- Year 2019
- NSF Noyce Award # 1660689
- First Name Anthony
- Last Name Fernandes
- Discipline Math
Anthony Fernandes, UNC Charlotte, email@example.com; Amanda Smyle, UNC Charlotte, firstname.lastname@example.org; Kaylee Bell, UNC Charlotte, email@example.com
This grant proposal is for the Track 1 Noyce grant program that seeks to increase the number of STEM teachers in high-needs schools and is an initiative of the University of North Carolina at Charlotte in collaboration with Charlotte-Mecklenburg Schools. UNC Charlotte’s teachers primarily serve the Charlotte-Mecklenburg metro area which includes North Carolina’s largest county with a population of over one million but also rural counties with populations around sixty thousand. The goal of this project is to increase the number of qualified middle and high school mathematics teachers who can work with culturally and linguistically diverse students in the high-needs schools in the area.
What do preservice teachers learn about teaching diverse students through their classroom experiences, especially building relationships with culturally and linguistically diverse students?
The unique feature of this program will be to prepare the scholars by drawing on a Culturally Responsive Teaching (CRT) (Gay, 2000, 2002) framework. This framework views the culture and experiences of diverse students as resources, rather than deficits that can be used to build higher interest in content (Gay, 2000). The CRT framework will better prepare the Noyce scholars to work with CLD students who form the majority of students in high-needs schools in the Charlotte area and many urban and rural districts across North Carolina. The Noyce scholars in the program spend about three hours a week in a classroom being mentored by an experienced teacher. Further, the scholar works with a smaller group of students getting to know them on a more personal level. Efforts are made to assign students who come from backgrounds that are different to the scholar. As such, the scholar learns about the students’ experiences and community through their interactions.
Through the classroom experiences, especially the intense interactions with diverse students, and reflecting on these experiences, it is expected that the preservice teachers will be better prepared to address the needs of diverse students in their own classes. The preservice teachers will be able to build on these experiences to craft mathematics lessons that will draw on their students’ backgrounds.
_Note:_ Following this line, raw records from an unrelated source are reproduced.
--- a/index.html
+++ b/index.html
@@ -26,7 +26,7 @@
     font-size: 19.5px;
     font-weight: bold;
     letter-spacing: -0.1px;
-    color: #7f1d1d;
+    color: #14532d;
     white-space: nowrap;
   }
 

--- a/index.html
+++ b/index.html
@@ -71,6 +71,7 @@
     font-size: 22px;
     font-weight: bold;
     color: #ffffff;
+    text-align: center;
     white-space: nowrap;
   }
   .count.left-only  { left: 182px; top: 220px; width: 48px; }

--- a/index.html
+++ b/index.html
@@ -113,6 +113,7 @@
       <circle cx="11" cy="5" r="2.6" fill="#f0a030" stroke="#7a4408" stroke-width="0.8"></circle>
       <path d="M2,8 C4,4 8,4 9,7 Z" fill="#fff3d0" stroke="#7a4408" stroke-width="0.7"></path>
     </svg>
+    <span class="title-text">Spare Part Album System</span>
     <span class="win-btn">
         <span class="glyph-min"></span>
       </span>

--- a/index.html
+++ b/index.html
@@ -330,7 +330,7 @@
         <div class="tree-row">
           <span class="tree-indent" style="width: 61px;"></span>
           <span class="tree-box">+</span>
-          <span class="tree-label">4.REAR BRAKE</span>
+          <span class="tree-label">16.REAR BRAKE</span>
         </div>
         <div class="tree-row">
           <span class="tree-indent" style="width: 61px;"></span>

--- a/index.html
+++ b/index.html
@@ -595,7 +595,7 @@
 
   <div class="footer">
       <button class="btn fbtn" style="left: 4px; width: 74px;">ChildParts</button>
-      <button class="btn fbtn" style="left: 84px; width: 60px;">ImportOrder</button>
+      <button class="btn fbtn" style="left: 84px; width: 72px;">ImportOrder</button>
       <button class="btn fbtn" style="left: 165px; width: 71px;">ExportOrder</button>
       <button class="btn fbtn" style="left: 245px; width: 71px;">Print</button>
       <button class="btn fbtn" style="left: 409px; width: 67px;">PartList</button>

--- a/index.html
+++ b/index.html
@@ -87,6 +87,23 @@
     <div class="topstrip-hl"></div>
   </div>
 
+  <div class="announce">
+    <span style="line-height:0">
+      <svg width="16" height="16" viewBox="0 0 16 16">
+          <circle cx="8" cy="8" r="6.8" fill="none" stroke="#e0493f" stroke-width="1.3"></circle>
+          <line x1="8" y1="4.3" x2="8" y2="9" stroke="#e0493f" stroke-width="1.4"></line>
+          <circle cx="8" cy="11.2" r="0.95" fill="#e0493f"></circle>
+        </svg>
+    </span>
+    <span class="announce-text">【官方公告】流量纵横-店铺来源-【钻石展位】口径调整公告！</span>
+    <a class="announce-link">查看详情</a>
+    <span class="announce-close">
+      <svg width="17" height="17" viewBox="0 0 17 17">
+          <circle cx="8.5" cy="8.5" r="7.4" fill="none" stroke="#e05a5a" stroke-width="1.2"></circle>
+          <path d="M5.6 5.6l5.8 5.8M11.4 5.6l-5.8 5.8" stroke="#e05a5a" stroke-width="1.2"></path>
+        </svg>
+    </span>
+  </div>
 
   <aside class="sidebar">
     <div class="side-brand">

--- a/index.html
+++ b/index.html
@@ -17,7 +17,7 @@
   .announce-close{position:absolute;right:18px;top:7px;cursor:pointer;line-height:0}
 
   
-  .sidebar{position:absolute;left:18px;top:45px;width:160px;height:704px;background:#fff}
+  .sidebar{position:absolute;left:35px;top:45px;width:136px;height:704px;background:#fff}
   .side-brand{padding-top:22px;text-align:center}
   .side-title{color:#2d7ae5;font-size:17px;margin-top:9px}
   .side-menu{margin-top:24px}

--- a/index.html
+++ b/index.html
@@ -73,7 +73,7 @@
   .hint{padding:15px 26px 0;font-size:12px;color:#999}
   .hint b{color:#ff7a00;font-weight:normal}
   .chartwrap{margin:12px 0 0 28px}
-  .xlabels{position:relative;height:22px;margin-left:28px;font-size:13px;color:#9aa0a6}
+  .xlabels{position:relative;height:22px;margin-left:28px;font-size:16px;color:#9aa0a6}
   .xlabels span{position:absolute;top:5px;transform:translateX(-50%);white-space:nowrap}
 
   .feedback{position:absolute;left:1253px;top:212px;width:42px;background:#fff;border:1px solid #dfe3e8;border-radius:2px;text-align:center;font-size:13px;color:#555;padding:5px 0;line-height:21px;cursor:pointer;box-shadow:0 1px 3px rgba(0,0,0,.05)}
The program will contribute to bridging the current shortage of highly qualified teachers in high-needs schools. The use of CRT strategies in their teaching will generate interest and meaningful learning among CLD students; thus having a broader impact of increasing the pipeline of STEM students. The program will contribute to the existing knowledge base, especially the recruitment and preparation of mathematics teachers and effective pedagogical approaches of preparing mathematics teachers to work with CLD students.